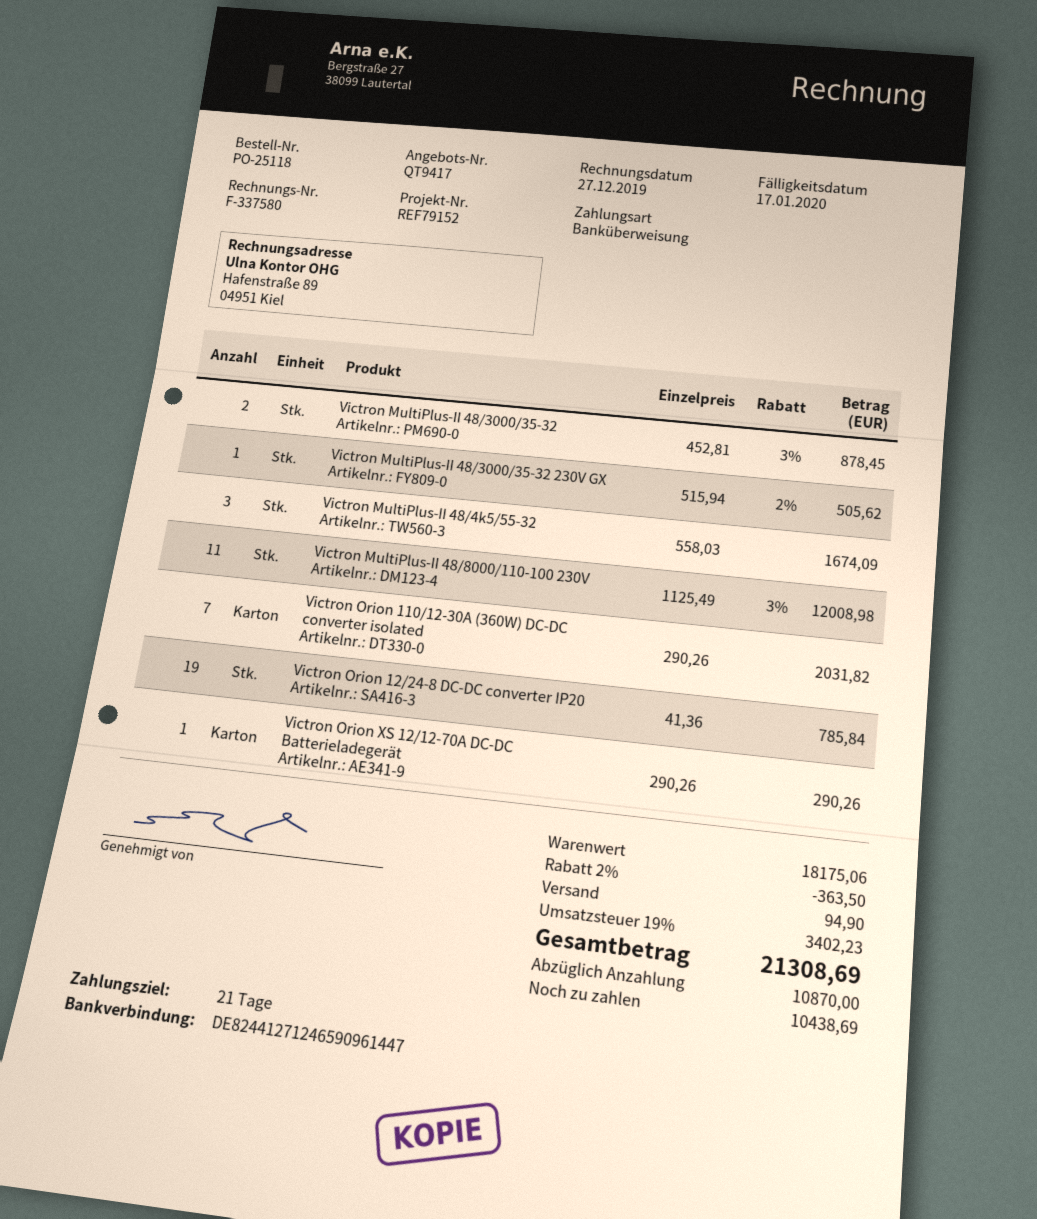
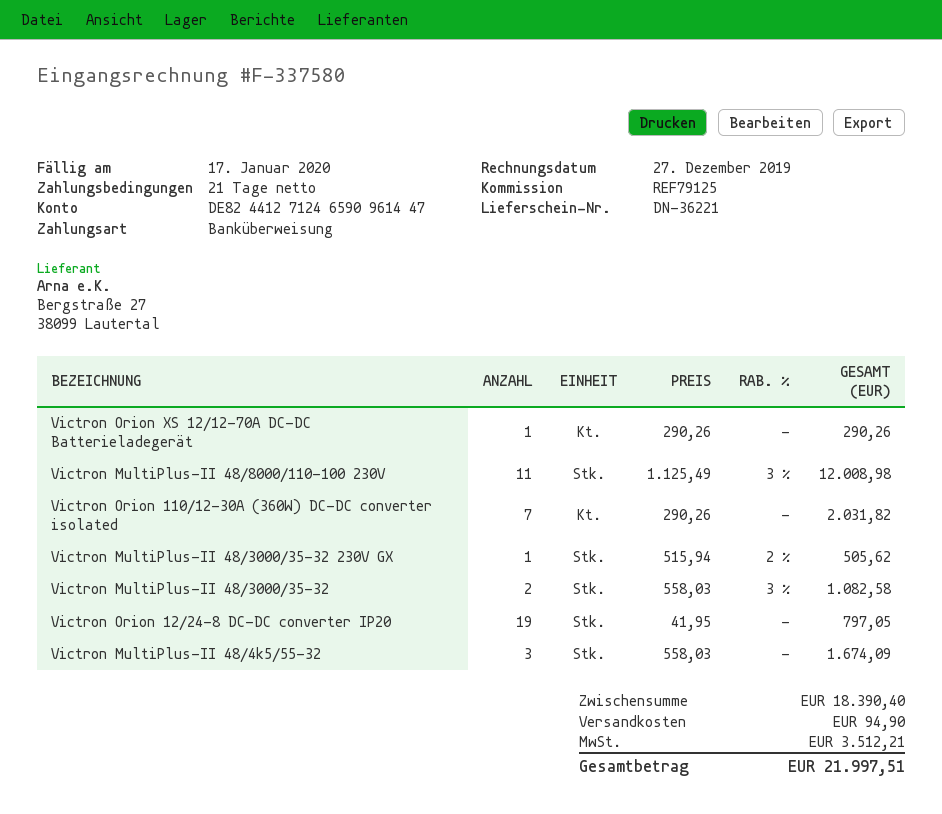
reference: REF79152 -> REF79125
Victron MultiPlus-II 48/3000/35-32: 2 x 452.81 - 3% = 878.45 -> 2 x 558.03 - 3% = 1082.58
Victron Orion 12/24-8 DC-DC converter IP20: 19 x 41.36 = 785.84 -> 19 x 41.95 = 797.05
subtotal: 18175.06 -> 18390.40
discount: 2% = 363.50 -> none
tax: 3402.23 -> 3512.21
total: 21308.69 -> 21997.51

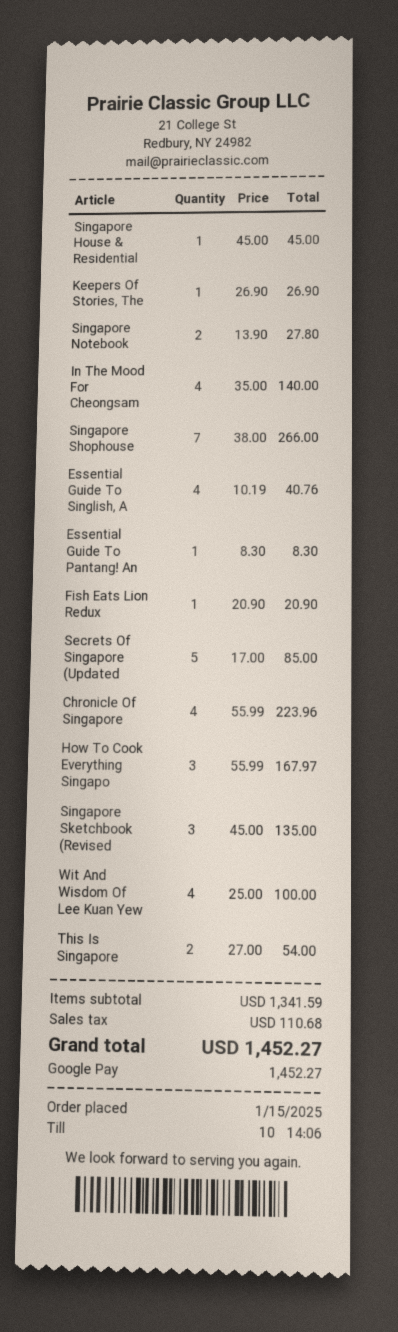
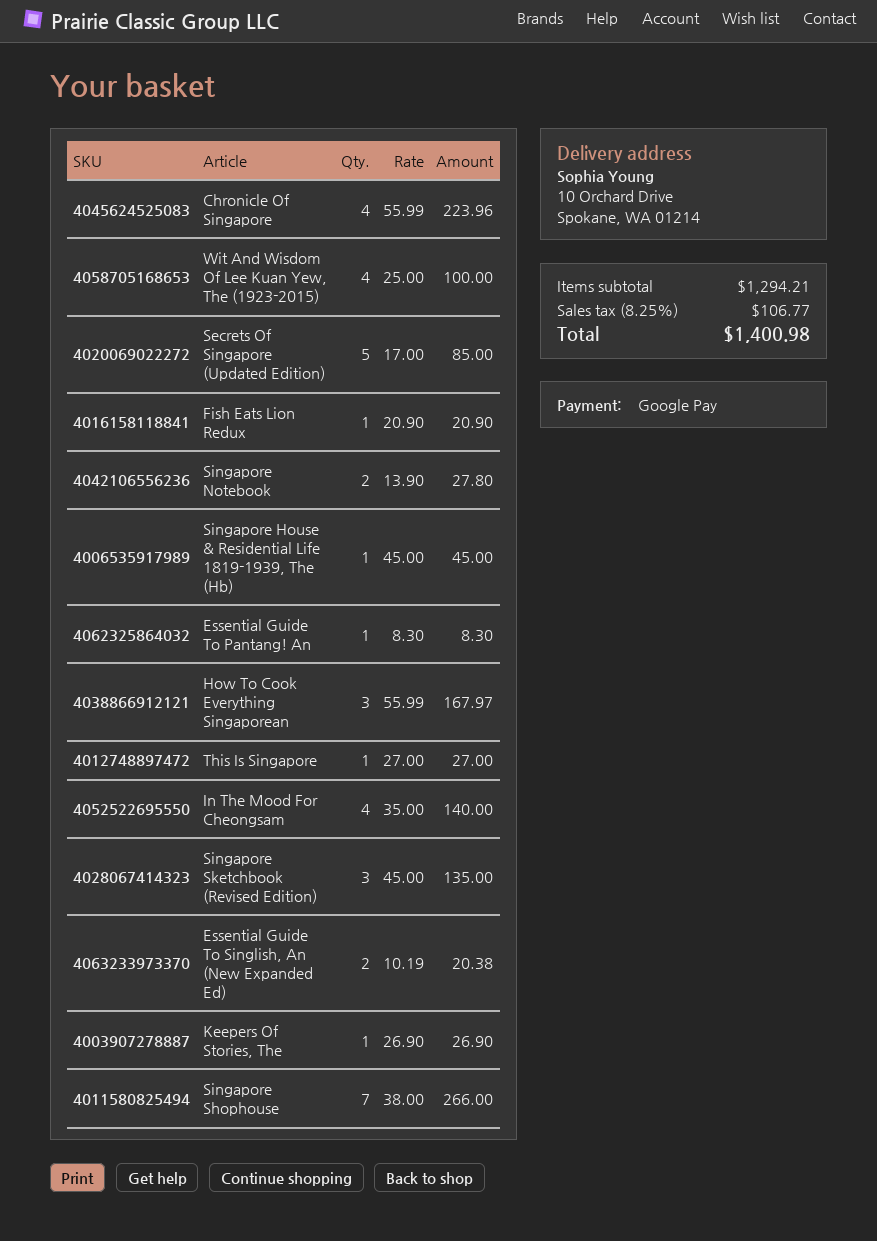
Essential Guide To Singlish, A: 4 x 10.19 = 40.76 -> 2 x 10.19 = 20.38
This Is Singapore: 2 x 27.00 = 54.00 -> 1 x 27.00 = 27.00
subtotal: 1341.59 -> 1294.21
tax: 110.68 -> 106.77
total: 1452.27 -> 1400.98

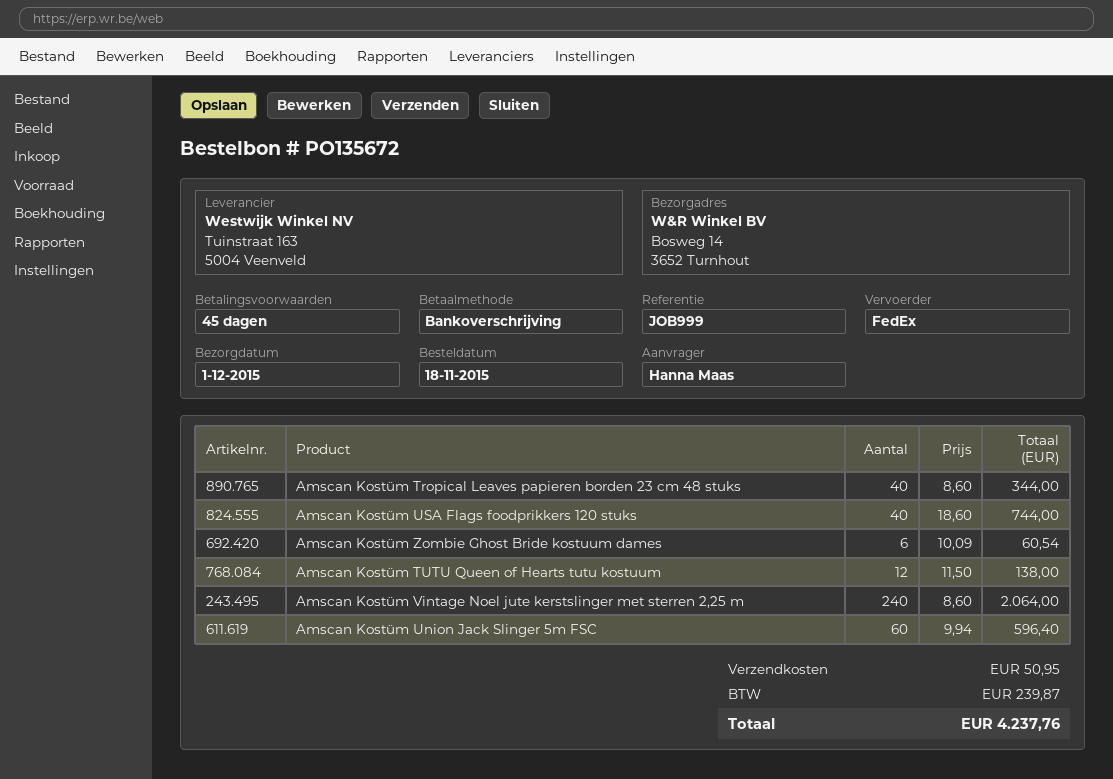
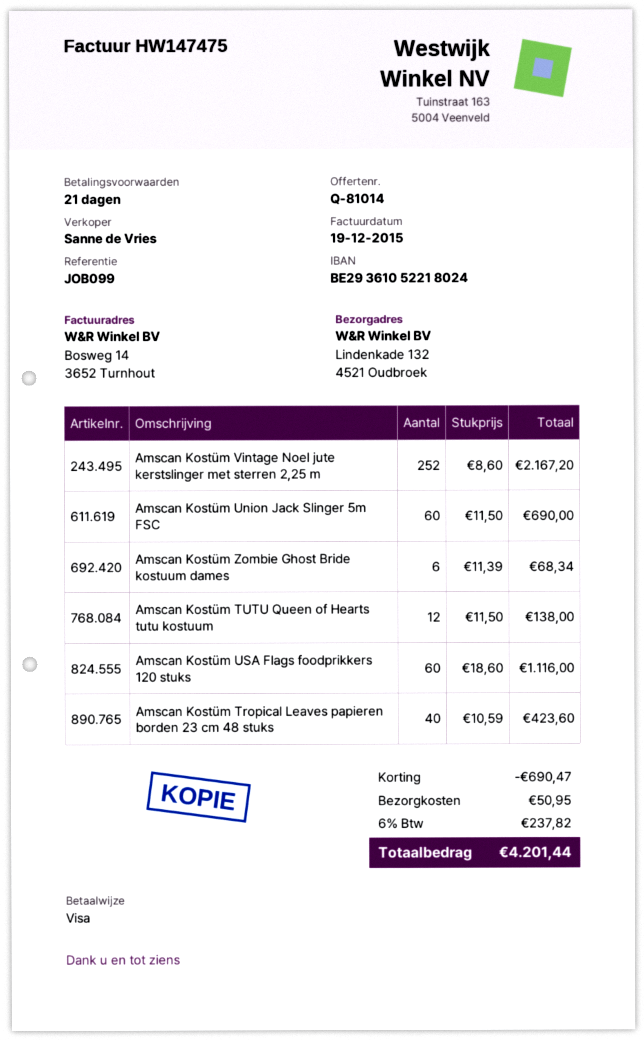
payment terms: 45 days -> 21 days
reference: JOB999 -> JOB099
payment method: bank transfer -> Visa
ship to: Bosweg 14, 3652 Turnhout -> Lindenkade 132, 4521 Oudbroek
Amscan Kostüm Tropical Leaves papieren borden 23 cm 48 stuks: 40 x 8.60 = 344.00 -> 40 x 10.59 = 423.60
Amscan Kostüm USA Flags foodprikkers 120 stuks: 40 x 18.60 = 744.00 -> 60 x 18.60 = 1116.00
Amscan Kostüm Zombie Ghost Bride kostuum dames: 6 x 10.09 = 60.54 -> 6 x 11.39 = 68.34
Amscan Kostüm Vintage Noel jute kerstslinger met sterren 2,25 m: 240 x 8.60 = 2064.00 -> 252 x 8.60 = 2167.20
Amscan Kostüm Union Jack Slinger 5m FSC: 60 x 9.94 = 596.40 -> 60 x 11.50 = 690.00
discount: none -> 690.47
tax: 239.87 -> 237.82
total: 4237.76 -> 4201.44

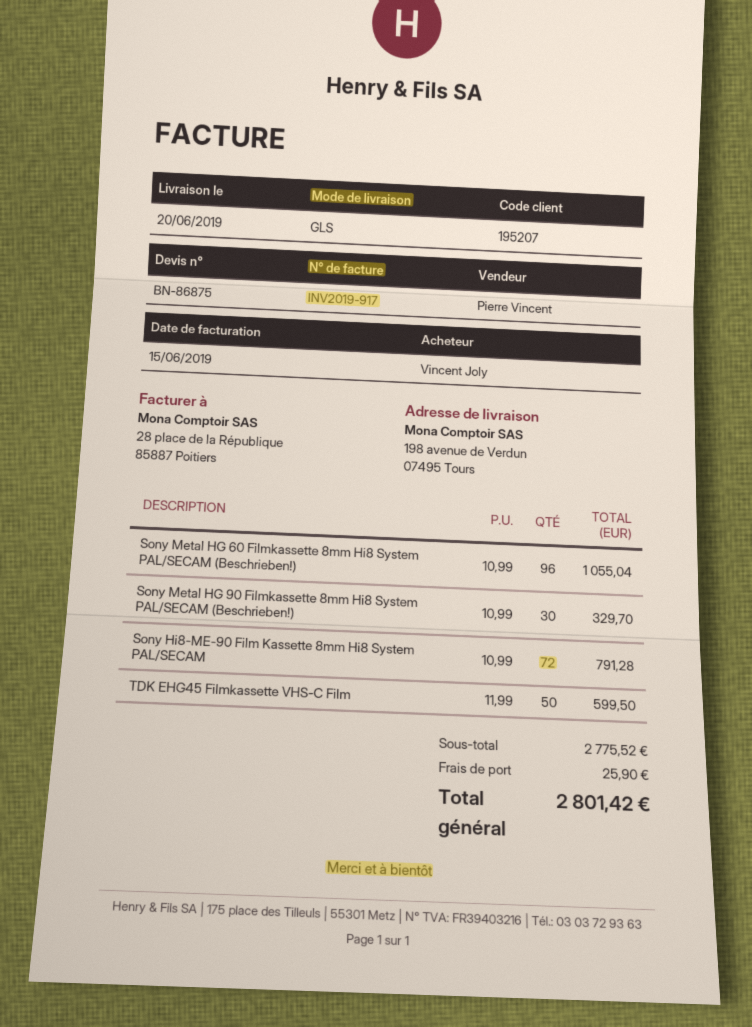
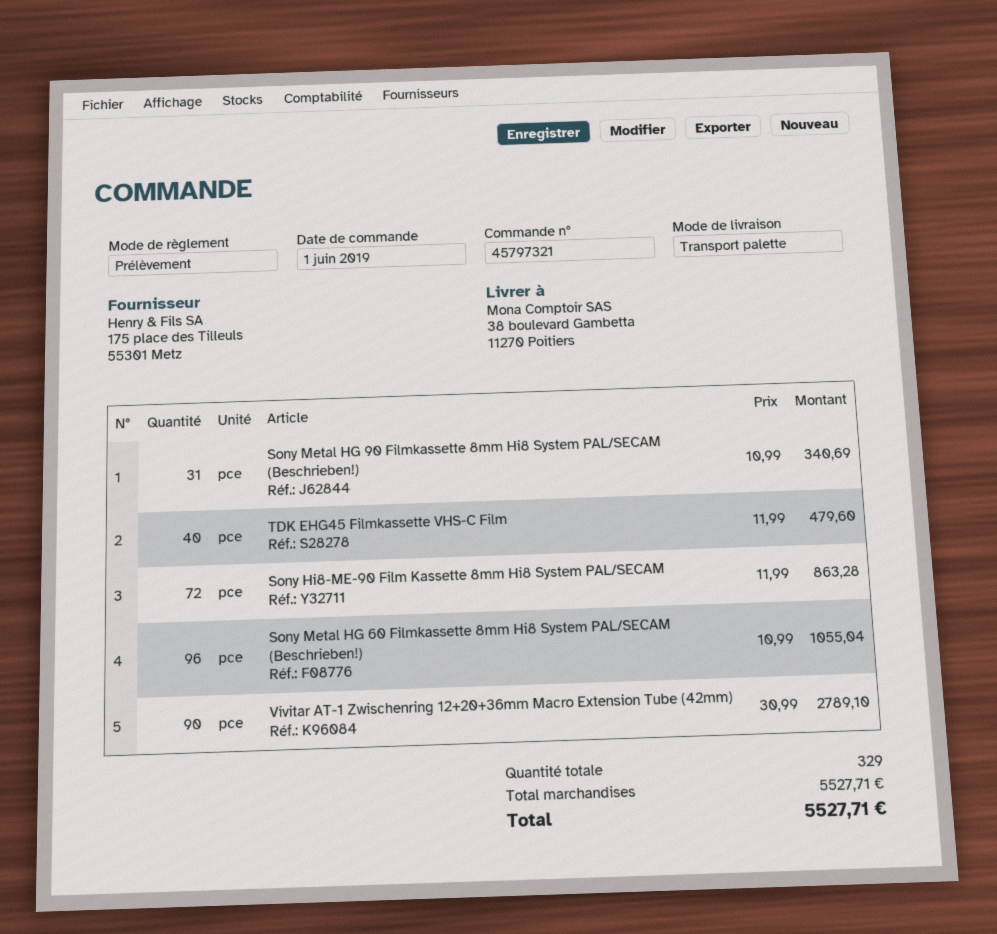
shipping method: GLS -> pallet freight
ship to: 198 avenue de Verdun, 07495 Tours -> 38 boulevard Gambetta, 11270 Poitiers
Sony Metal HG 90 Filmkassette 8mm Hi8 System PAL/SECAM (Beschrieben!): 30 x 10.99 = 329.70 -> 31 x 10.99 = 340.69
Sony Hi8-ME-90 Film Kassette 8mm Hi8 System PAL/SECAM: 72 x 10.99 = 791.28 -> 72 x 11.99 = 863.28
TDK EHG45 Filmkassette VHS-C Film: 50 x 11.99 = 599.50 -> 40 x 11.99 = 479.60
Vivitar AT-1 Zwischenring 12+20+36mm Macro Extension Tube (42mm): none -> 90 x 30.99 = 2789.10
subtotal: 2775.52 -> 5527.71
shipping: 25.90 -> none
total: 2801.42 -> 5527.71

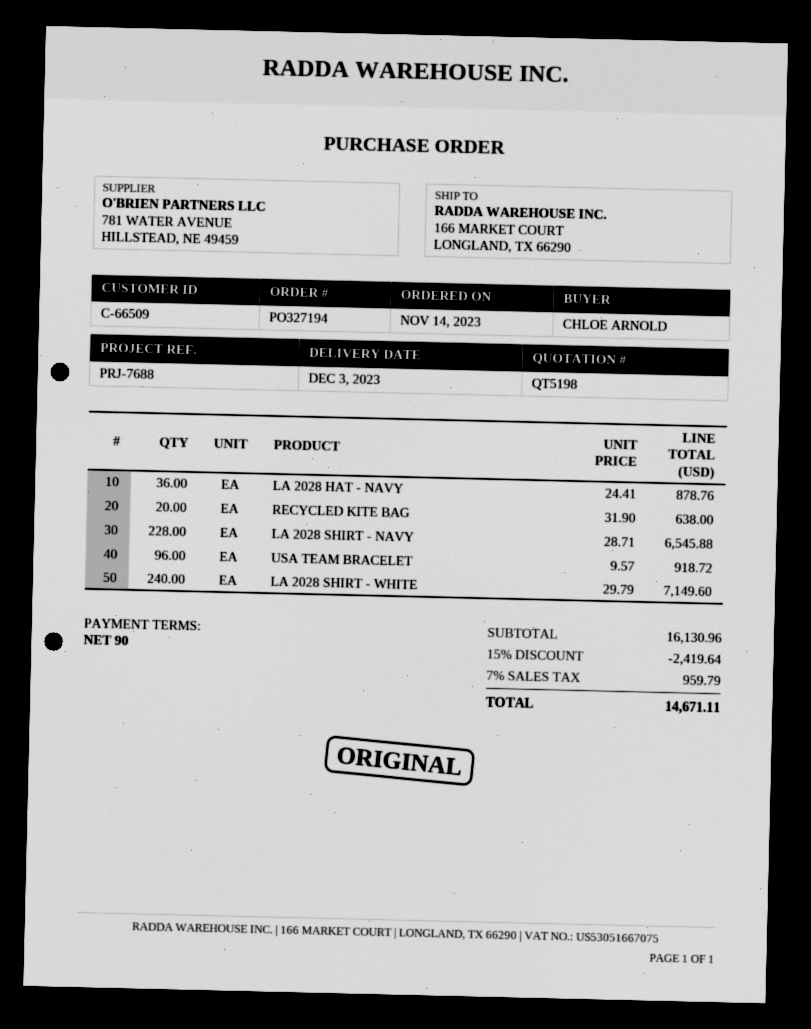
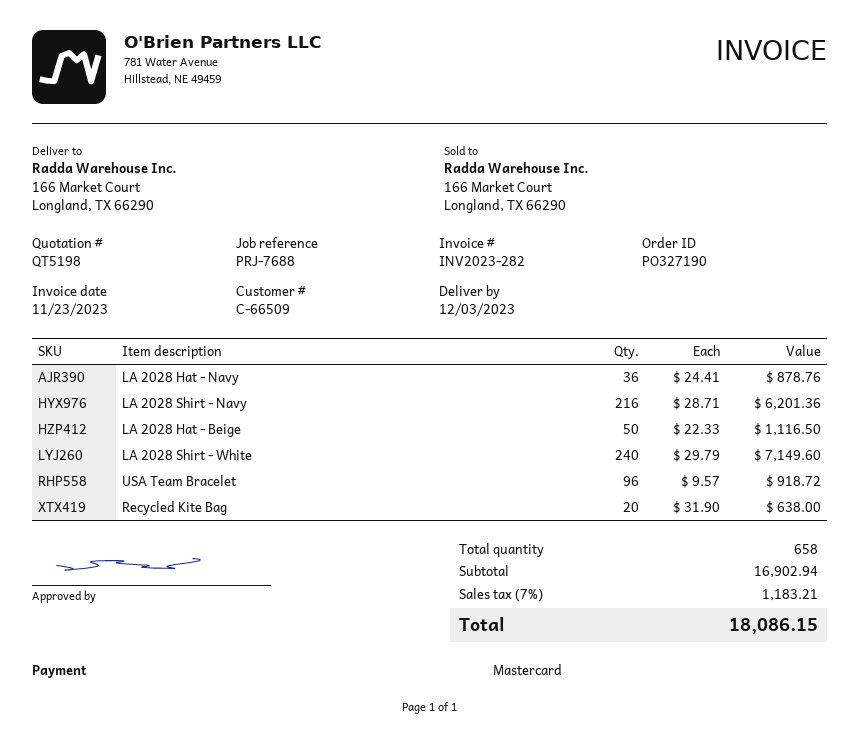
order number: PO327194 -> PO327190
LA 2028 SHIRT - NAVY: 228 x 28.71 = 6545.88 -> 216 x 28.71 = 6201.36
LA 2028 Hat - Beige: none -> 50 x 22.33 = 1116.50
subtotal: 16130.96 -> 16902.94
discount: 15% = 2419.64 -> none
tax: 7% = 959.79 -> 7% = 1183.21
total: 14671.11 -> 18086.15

------------

▶ **Exercise directions**
Output the entries above verbatim, with no picture included.

▶ **Exercise solution**
reference: REF79152 -> REF79125
Victron MultiPlus-II 48/3000/35-32: 2 x 452.81 - 3% = 878.45 -> 2 x 558.03 - 3% = 1082.58
Victron Orion 12/24-8 DC-DC converter IP20: 19 x 41.36 = 785.84 -> 19 x 41.95 = 797.05
subtotal: 18175.06 -> 18390.40
discount: 2% = 363.50 -> none
tax: 3402.23 -> 3512.21
total: 21308.69 -> 21997.51

Essential Guide To Singlish, A: 4 x 10.19 = 40.76 -> 2 x 10.19 = 20.38
This Is Singapore: 2 x 27.00 = 54.00 -> 1 x 27.00 = 27.00
subtotal: 1341.59 -> 1294.21
tax: 110.68 -> 106.77
total: 1452.27 -> 1400.98

payment terms: 45 days -> 21 days
reference: JOB999 -> JOB099
payment method: bank transfer -> Visa
ship to: Bosweg 14, 3652 Turnhout -> Lindenkade 132, 4521 Oudbroek
Amscan Kostüm Tropical Leaves papieren borden 23 cm 48 stuks: 40 x 8.60 = 344.00 -> 40 x 10.59 = 423.60
Amscan Kostüm USA Flags foodprikkers 120 stuks: 40 x 18.60 = 744.00 -> 60 x 18.60 = 1116.00
Amscan Kostüm Zombie Ghost Bride kostuum dames: 6 x 10.09 = 60.54 -> 6 x 11.39 = 68.34
Amscan Kostüm Vintage Noel jute kerstslinger met sterren 2,25 m: 240 x 8.60 = 2064.00 -> 252 x 8.60 = 2167.20
Amscan Kostüm Union Jack Slinger 5m FSC: 60 x 9.94 = 596.40 -> 60 x 11.50 = 690.00
discount: none -> 690.47
tax: 239.87 -> 237.82
total: 4237.76 -> 4201.44

shipping method: GLS -> pallet freight
ship to: 198 avenue de Verdun, 07495 Tours -> 38 boulevard Gambetta, 11270 Poitiers
Sony Metal HG 90 Filmkassette 8mm Hi8 System PAL/SECAM (Beschrieben!): 30 x 10.99 = 329.70 -> 31 x 10.99 = 340.69
Sony Hi8-ME-90 Film Kassette 8mm Hi8 System PAL/SECAM: 72 x 10.99 = 791.28 -> 72 x 11.99 = 863.28
TDK EHG45 Filmkassette VHS-C Film: 50 x 11.99 = 599.50 -> 40 x 11.99 = 479.60
Vivitar AT-1 Zwischenring 12+20+36mm Macro Extension Tube (42mm): none -> 90 x 30.99 = 2789.10
subtotal: 2775.52 -> 5527.71
shipping: 25.90 -> none
total: 2801.42 -> 5527.71

order number: PO327194 -> PO327190
LA 2028 SHIRT - NAVY: 228 x 28.71 = 6545.88 -> 216 x 28.71 = 6201.36
LA 2028 Hat - Beige: none -> 50 x 22.33 = 1116.50
subtotal: 16130.96 -> 16902.94
discount: 15% = 2419.64 -> none
tax: 7% = 959.79 -> 7% = 1183.21
total: 14671.11 -> 18086.15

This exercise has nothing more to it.